На родине Сергея Орлова
Вологодский говорок певучий,
Над резными домиками дым,
Звезды, протаранившие тучи, —
Две с орбит сошедшие звезды.
Только две. Их не видала ране.
Может, родились они вчера?..
Как бинты на незажившей ране —
Считанные эти вечера.
Тропка к речке. Прорубь. Бездорожье.
Отступает боль, светлеет грусть.
Это руки протянул Сережа,
Подарил мне Северную Русь.
Подарил мне над Шексною тучи,
Две, с орбит сошедшие, звезды,
Вологодский говорок певучий,
Вьюгу, заносящую следы…
Теперь я увижу не скоро,
Сергей, Белозерье твое,
Где женщины, словно жонглеры,
Шестами полощут белье —
Красиво, уверенно, смело
Полощут белье в прорубях.
Где гуси над озером Белым
Тревожно и грустно трубят.
(Куда вы летите, куда же?
Меня прихватите с собой!..)
Здесь «Здравствуйте!»
Ласково скажет
Проезжему встречный любой.
Здесь мальчик, с глазами как блюдца,
Вдруг мне подарил туесок.
Здесь в детство Сережи вернуться
Мне было дано на часок…
«Как тоскуют в ночи поезда…»
Как тоскуют в ночи поезда,
Пролетая угрюмый Сиваш!..
Я тебя никогда не предам,
Ты меня никогда не предашь.
Потому что сквозь жизнь пронесли
Кодекс Верности, Дружбы устав.
Как грустят о портах корабли,
Так тоскуют уста об устах.
В облаках, затерявшись из глаз,
Одинокий грустит самолет.
Знаю, жизнь нас обоих предаст —
Кто-то первым навеки уйдет…
«Кричу, зову – не долетает зов…»
Кричу, зову – не долетает зов.
Ушли цепочкою, шаг в шаг впечатав,
Как будто на разведку в тыл врагов,
Солдат Сергей Сергеевич Смирнов,
Солдат Сергей Сергеевич Орлов,
Солдат Сергей Сергеич Наровчатов.
Зову. Опять лишь тишина в ответ.
Но и она кричит о побратимах.
Кто говорит – незаменимых нет?
Забудьте поскорее этот бред:
Нет заменимых, нету заменимых!
Памяти Бориса Слуцкого
Нам жилось и дышалось легче,
Оттого что был рядом друг,
Не умевший сутулить плечи,
По призванию политрук.
Комиссар, что единым словом
Полк поднять бы в атаку мог…
Знаменитый поэт, лавровый
Он с усмешкой носил венок.
Подлецы перед ним смолкали,
Уползали льстецы с пути.
Мог чужую беду руками
Слуцкий запросто развести.
Но рвануло из рук оружье —
Уходила с земли жена.
Даже им от вселенской стужи
Не была она спасена…
Сам себя присудил к забвенью,
Стиснул зубы и замолчал
Самый сильный из поколенья
Гуманистов-однополчан.
Друг! Беда тебя подкосила,
Но воюет твоя строка.
Словно колокол над Россией,
Бьется сердце политрука.
До той поры
Три верных друга были у меня.
И первый тот, кого всю жизнь любила,
С кем грелась у домашнего огня,
Ни разу не замерзнув, до могилы.
Да, наши руки разорвала смерть,
И все ж меня оплакивать не надо.
Завидовать мне нужно, не жалеть —
С таким, как он, быть четверть века рядом!..

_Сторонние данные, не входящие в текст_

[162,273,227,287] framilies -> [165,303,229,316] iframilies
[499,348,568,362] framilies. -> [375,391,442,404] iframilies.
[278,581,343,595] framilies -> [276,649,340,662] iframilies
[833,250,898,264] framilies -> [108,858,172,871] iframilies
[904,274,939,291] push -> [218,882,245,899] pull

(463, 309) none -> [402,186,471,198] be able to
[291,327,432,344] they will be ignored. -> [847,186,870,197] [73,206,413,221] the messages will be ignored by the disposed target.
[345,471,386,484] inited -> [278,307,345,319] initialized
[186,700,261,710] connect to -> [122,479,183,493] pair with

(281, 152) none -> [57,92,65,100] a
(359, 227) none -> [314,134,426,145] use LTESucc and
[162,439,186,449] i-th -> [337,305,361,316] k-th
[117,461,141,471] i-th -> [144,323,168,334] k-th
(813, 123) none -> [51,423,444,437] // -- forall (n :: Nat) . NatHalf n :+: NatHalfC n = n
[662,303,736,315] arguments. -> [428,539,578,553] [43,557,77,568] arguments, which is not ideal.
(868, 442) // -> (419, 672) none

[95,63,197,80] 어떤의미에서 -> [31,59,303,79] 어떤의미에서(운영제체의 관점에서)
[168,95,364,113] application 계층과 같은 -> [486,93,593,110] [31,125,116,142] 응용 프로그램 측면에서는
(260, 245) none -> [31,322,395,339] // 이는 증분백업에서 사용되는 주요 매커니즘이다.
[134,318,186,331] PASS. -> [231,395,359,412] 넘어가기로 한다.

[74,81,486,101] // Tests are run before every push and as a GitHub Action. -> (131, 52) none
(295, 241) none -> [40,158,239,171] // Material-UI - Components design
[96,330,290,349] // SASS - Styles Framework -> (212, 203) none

Ушел товарищ светлый фронтовой,
Большой поэт, в быту – ребенок малый.
Над ним с опущенною головой
В почетном карауле я стояла.
С опущенной стояла головой,
А мысль одна виски сверлила снова:
Танкист, в войну остался он живой,
Чтоб вдруг сгореть в огне костра мирского…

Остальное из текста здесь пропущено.